Para Ana Garcia com carinho, paixão, orgulho e fúria.
A sala era escura. A sala era escura e isso irritava-o. Guardava um medo infantil do escuro, com lugar para monstros e papões, e isso deixava-o mal-disposto. Batia furiosamente com a caneta no apoio de madeira onde tinhas os papéis em branco. Era bom que tudo aquilo acabasse depressa.
Letícia, não era excessivamente alta e decididamente não era excessivamente bela. Era mesmo difícil confessar que tivesse alguma beleza além da vulgaridade daqueles que por um acaso não nasceram feios. Tinha um aspecto vulgar, uma estatura vulgar e um nome vulgar. Escolhera uma música vulgar.
Entrou no palco decidida como quem retoma uma velha posição deixada há muitos anos, ou na verdade uma antecipação disso: reclamava um velho lugar que era seu há muitos anos, mas que por algum acaso nunca tomara. Letícia começou a dançar quando se ouviu a música. Envolvia o corpo em gestos compassados e rítmicos num estudo acertado de expressão e técnica. Gabriel restava para ali, meio alheio a tudo, olhando uma rapariga vulgar, com um corpo vulgar, dançando uma música vulgar. Quando terá ele reparado que ela não dançava de maneira vulgar?
O corpo de Letícia subia de ritmo, como um termómetro em que o mercúrio ameaça explodir. Vinha-lhe de dentro para fora, como se de repente mãos e pés e pernas e braços e ancas e coxas fossem as formas naturais de revelar palavras ocultas, palavras de dizer senão com o corpo. Gabriel deu por si dentro daquele emaranhado de coisas em que o corpo de Letícia se transformava numa rapidez extra-temporal. Letícia era em si uma revelação de algo.
E tomou a caneta e começou a escrever com fúria sobre o papel branco. Acertava cada compasso pelo corpo dela e cada palavra correspondia assim a um gesto.
Laura era branca, como um nevão irremediável que submerge tudo. (risco) afoga tudo. Laura passeando entre as gentes como se fosse (risco) fora invisível.
Letícia agitava-se no palco ao som duma música que já não existia. Como poderia haver música, onde não havia qualquer som? Letícia já nem era a própria Letícia. Era algo exterior a si mesma. Era um corpo que se estende e contrái em gestos que eram como imensos significantes vazios de significados. E esse vazio transbordava da caneta para a folha de papel com a vontade furiosa de escrever, sem que também isso se concebesse em significado algum. Letícia agitava-se em literatura. Era como se urgisse comê-la de um trago e tirar-lhe tudo o que ela oferecia dar.
Laura e Tristão sobre o barco.

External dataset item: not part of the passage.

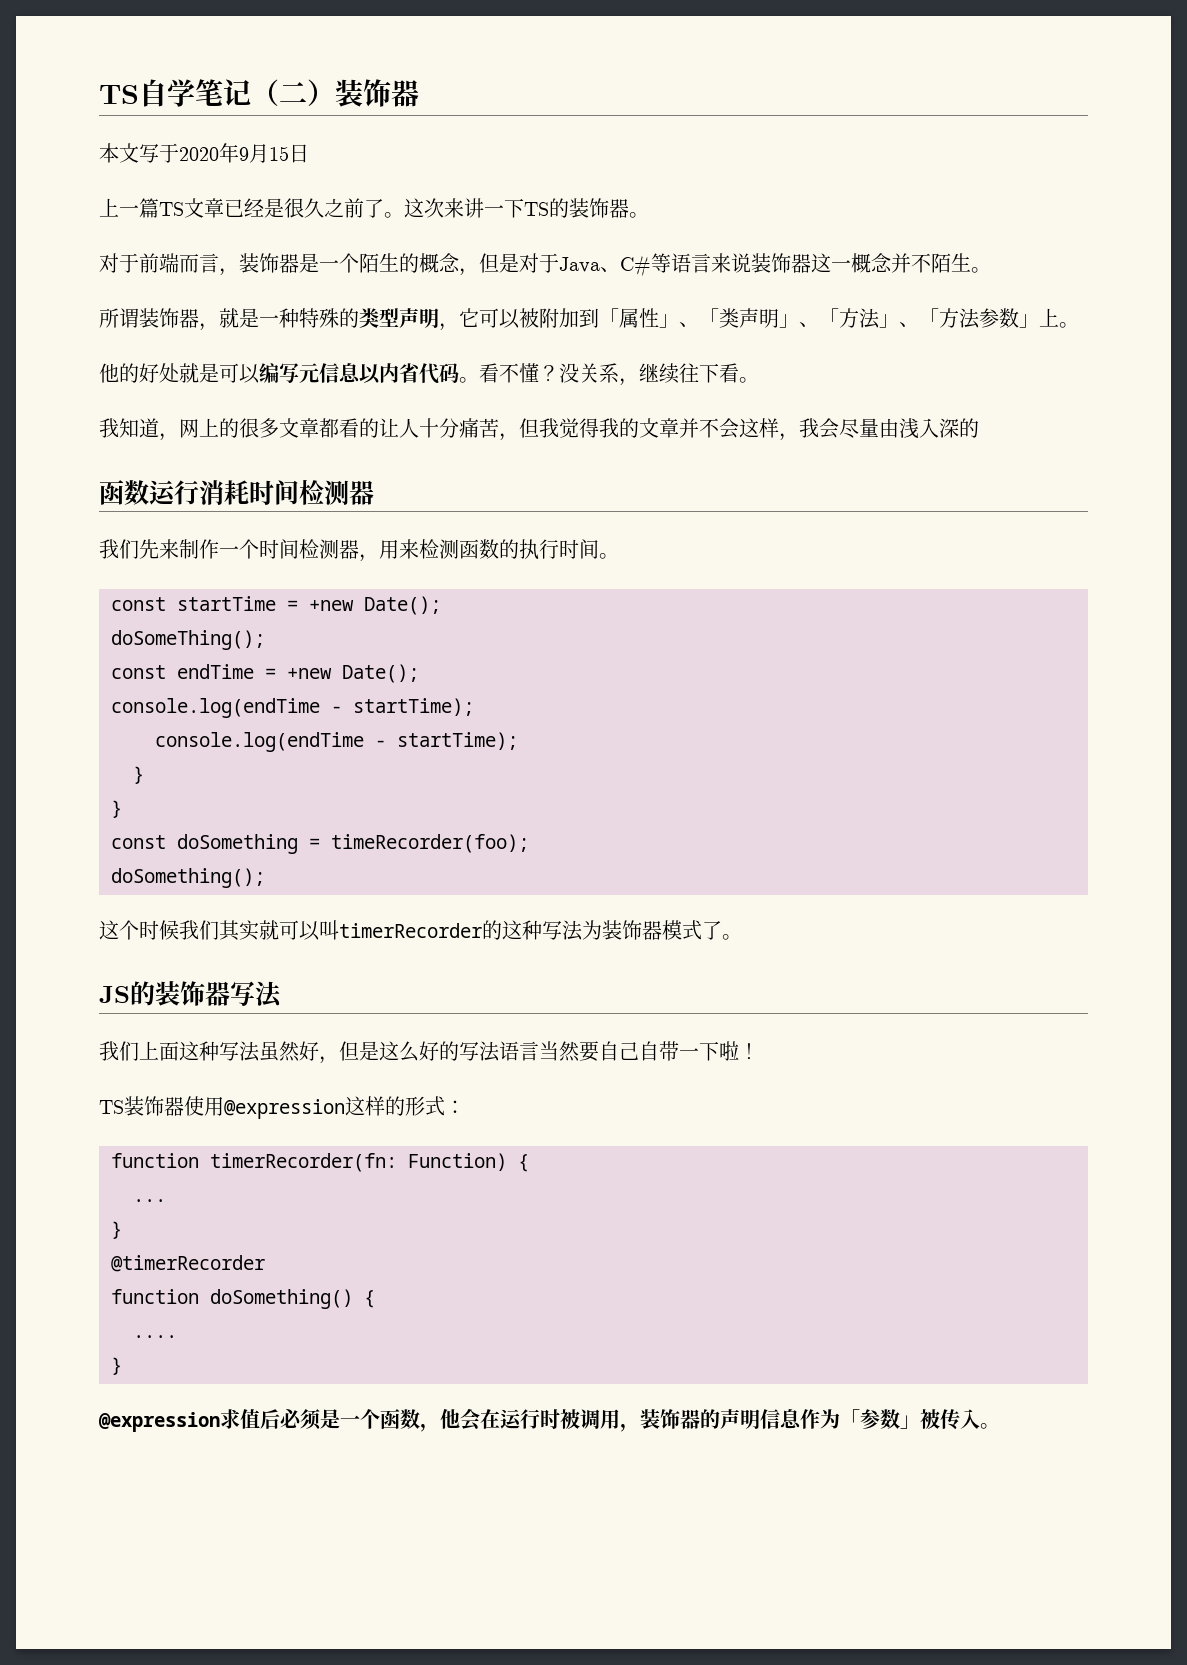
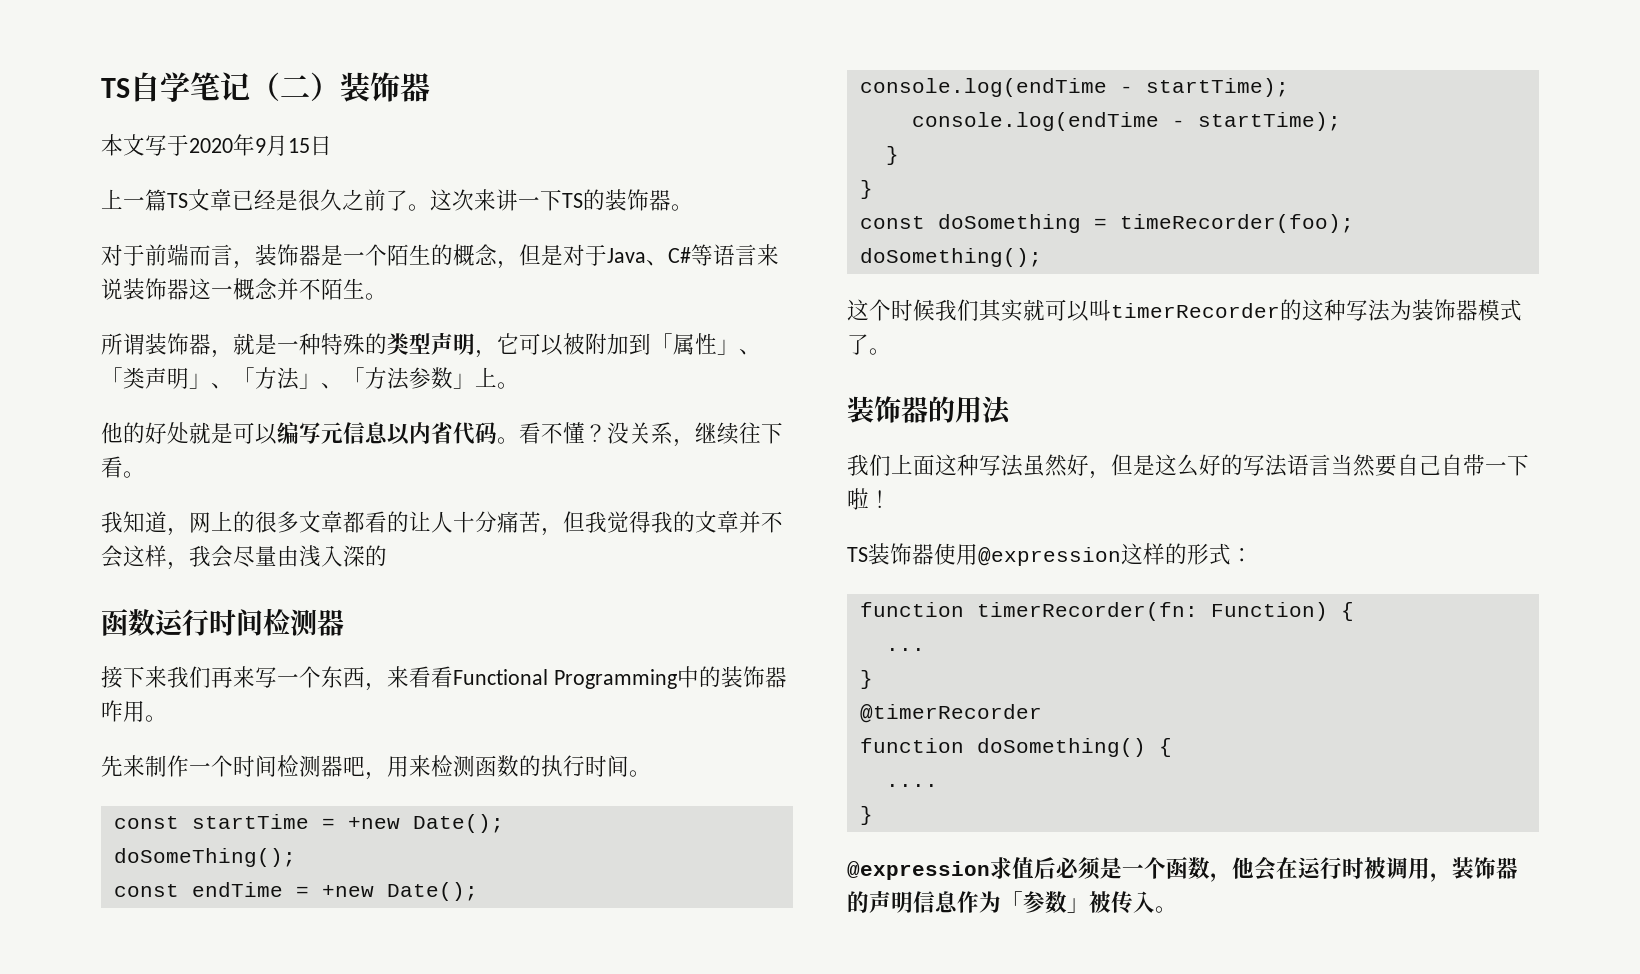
[199,480,249,505] 消耗 -> (209, 622) none
[99,539,139,559] 我们 -> [101,666,787,691] [101,700,167,722] 接下来我们再来写一个东西，来看看Functional Programming中的装饰器咋用。 //
(359, 549) none -> [343,756,365,776] 吧
[99,981,255,1006] JS的装饰器写 -> [847,396,982,423] 装饰器的用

Laura preparando as amarguras de outras vidas. Laura alheia a si mesma, como se fora duas Lauras.
E a sala já não era escura agora, e ele não queria que isto acabasse. Oh, que não acabasse nunca! Como se Letícia, sem ser já Letícia, fosse a fonte última de inspiração. Como se o corpo de Letícia fosse despersonalizado de toda a personalidade para poder construir esse outro corpo e essa outra pessoa, tão irreais como tudo aquilo, que era essa atormentante Laura, ansiosa e ociosa por nascer. Paria em frases soltas, sem tempo nem espaço, num espaço onde ele era alheio a tudo.

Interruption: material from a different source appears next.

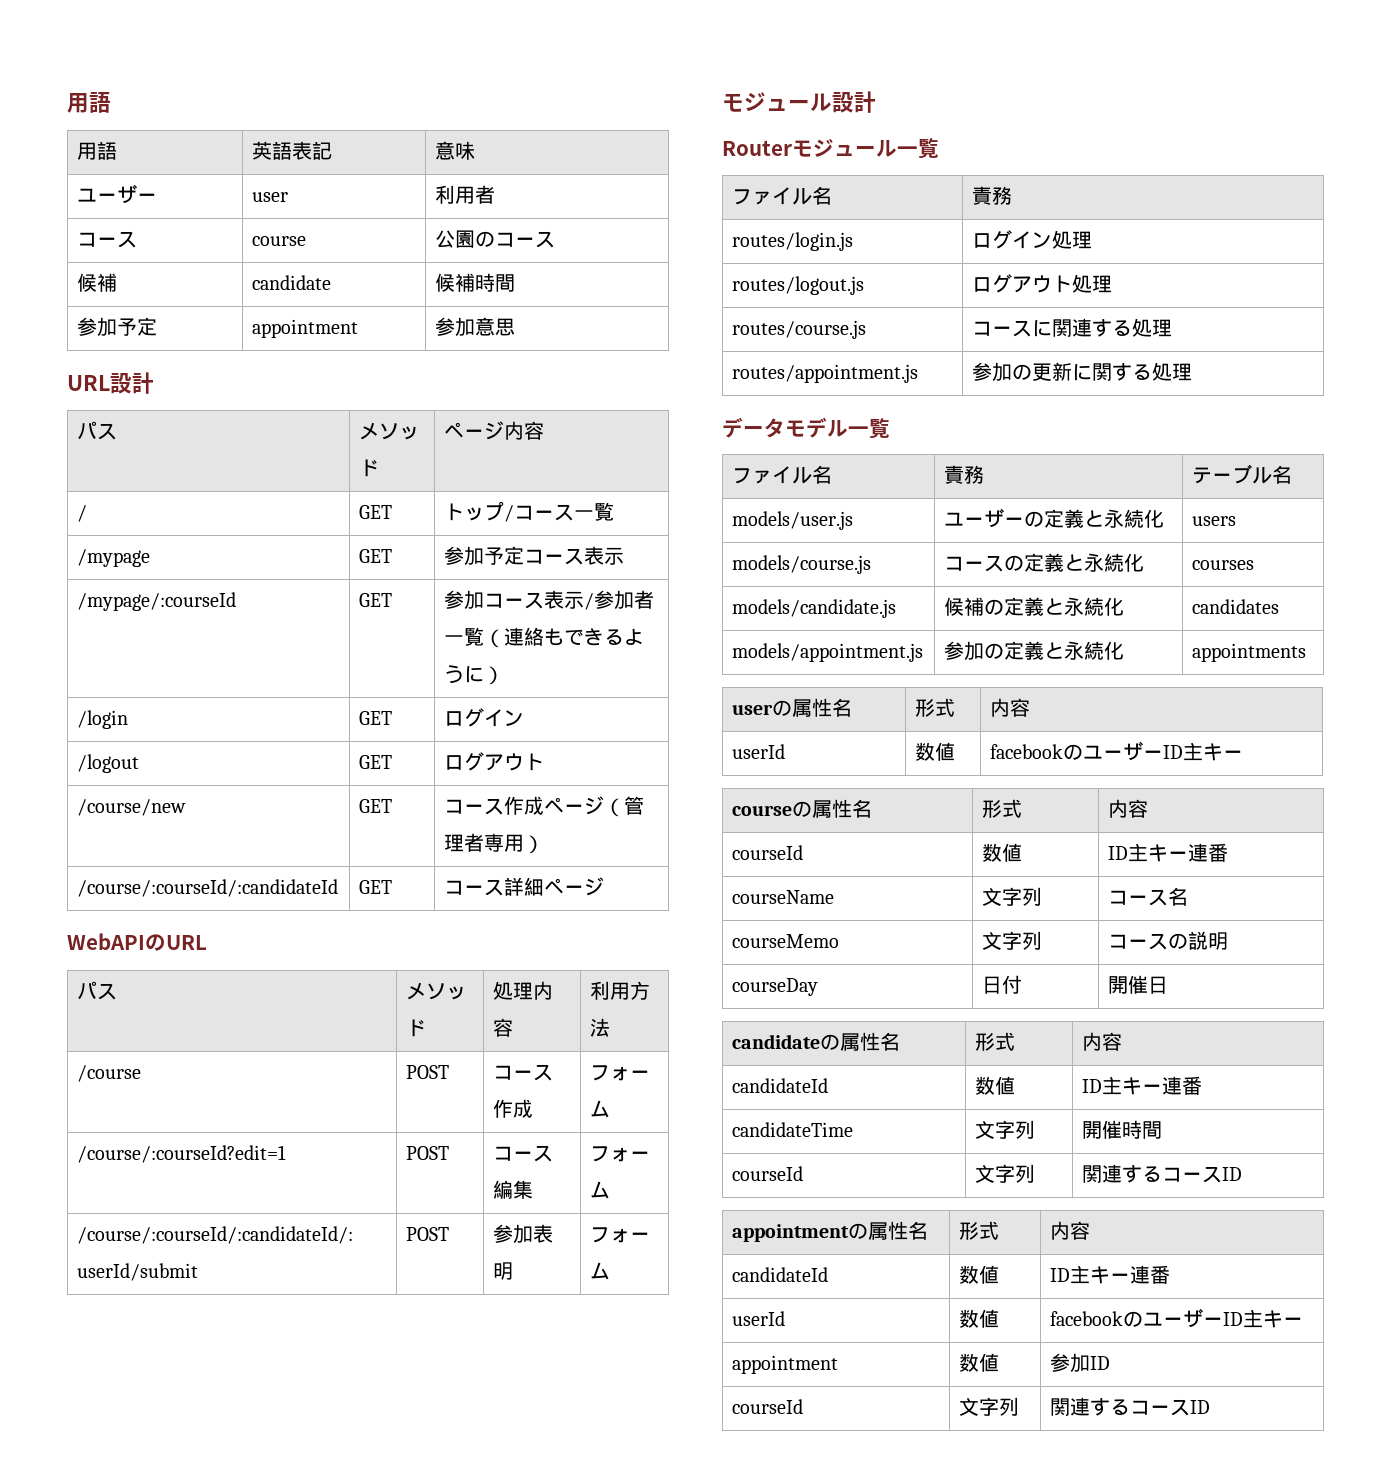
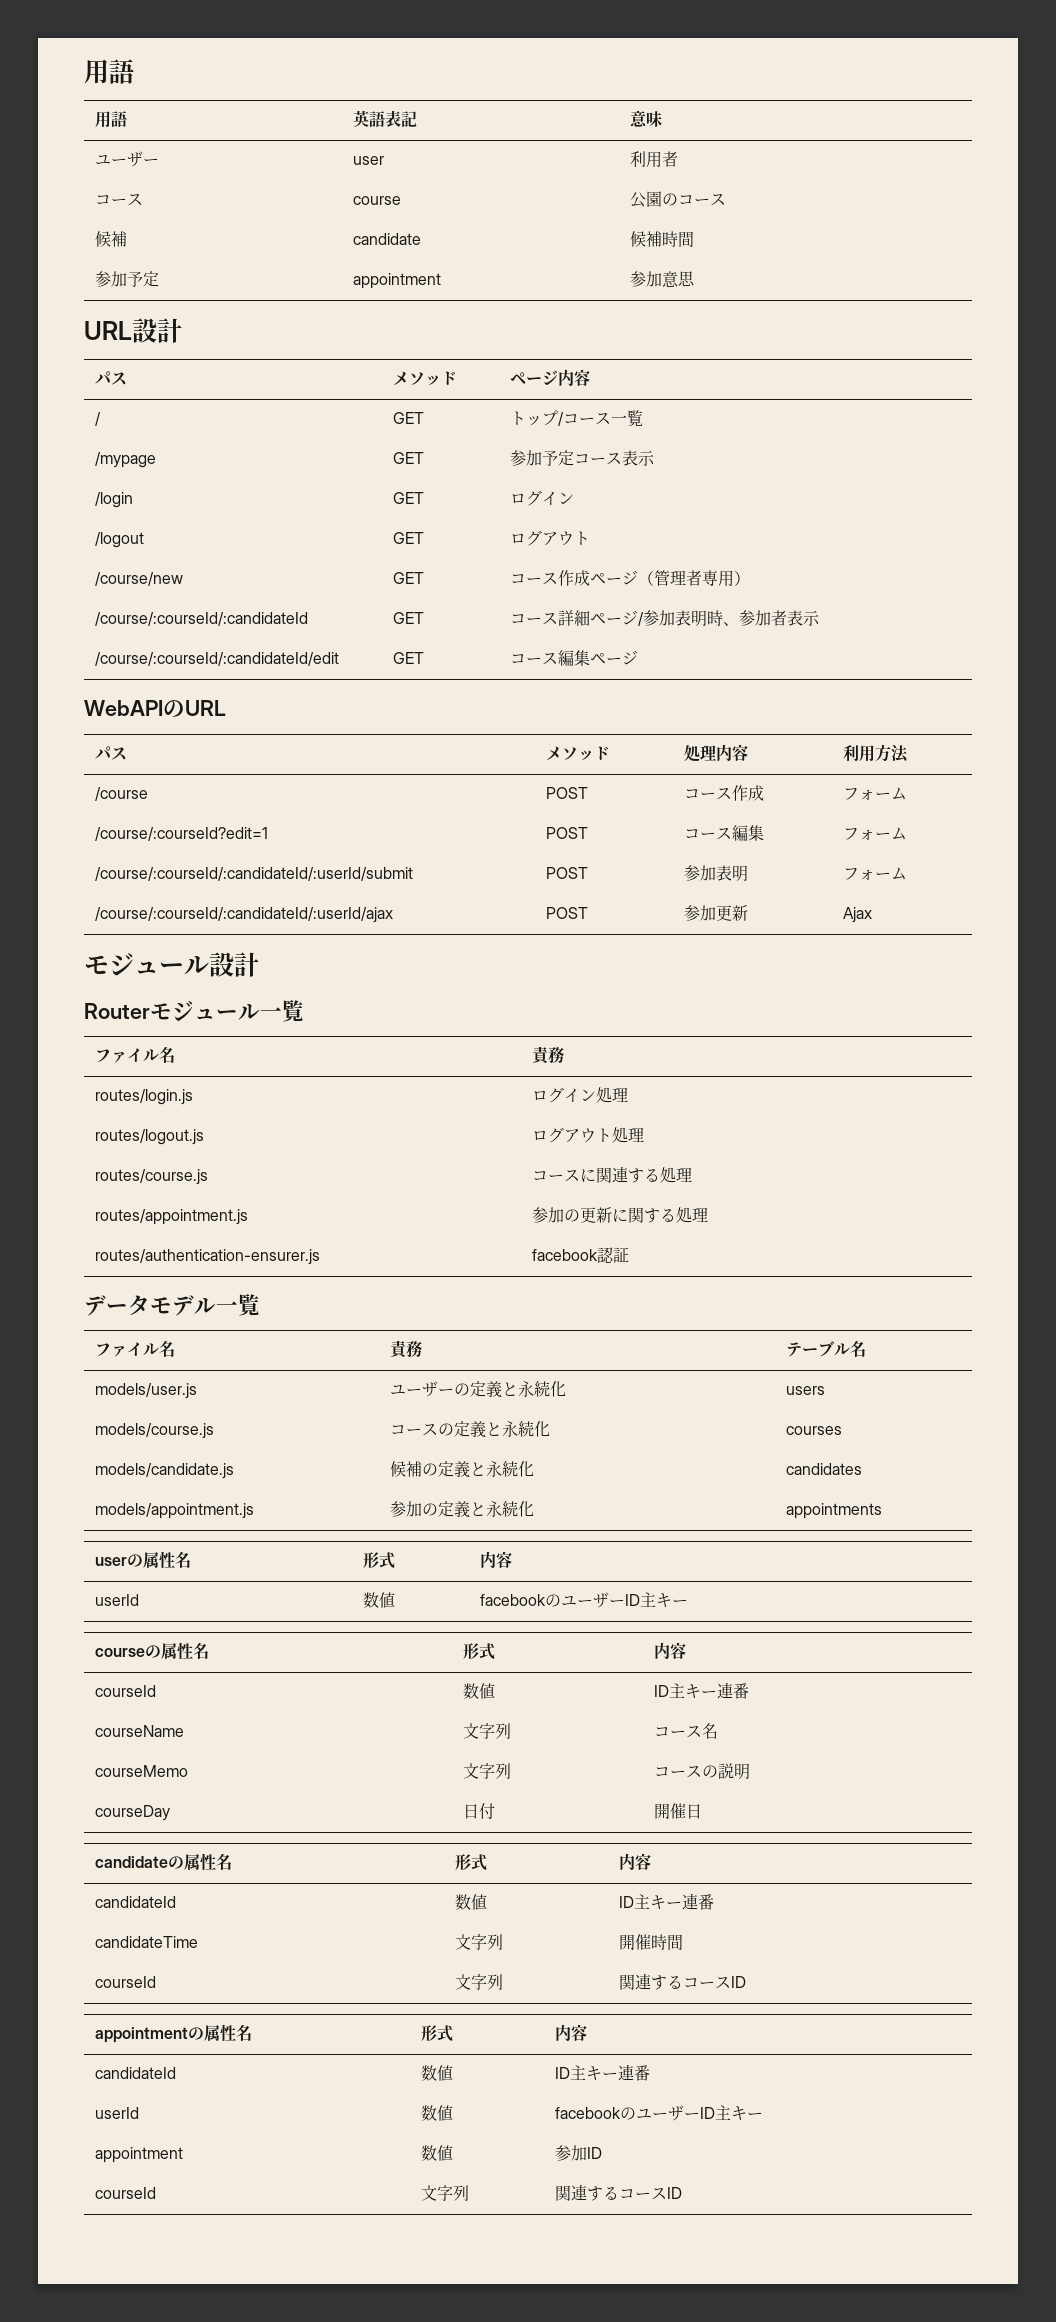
[77,592,237,611] [359,593,393,607] [444,590,655,610] [444,627,645,648] [444,665,505,685] // /mypage/:courseId | GET | 参加コース表示/参加者一覧（連絡もできるように） -> (656, 458) none
(605, 886) none -> [638,610,821,627] [95,652,340,666] [393,652,425,664] [510,650,639,666] /参加表明時、参加者表示 // /course/:courseId/:candidateId/edit | GET | コース編集ページ
(611, 1271) none -> [95,907,394,923] [546,907,589,919] [684,905,749,921] [843,907,873,923] // /course/:courseId/:candidateId/:userId/ajax | POST | 参加更新 | Ajax
(1193, 372) none -> [95,1249,321,1265] [532,1247,630,1263] // routes/authentication-ensurer.js | facebook認証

Ouviu num assombro que não se ouvia mais música. Letícia estava parada no palco, de novo Letícia, olhando-o de frente. Ainda assim, não mais poderia ser essa outra Letícia, ainda tão vulgar, ainda tão comum. Laura ali estava, escrita em frases dispersas, tão real em carne e osso como esse corpo dançante a que chamava Letícia.
Olhou o papel nas mãos e a rapariga no palco. Suspirou como quem se entrega à fraqueza.
- Mais uma vez, só mais uma vez, pediu.
Letícia agitou-se no palco. Instantes depois já ele não ouvia a música que tocava.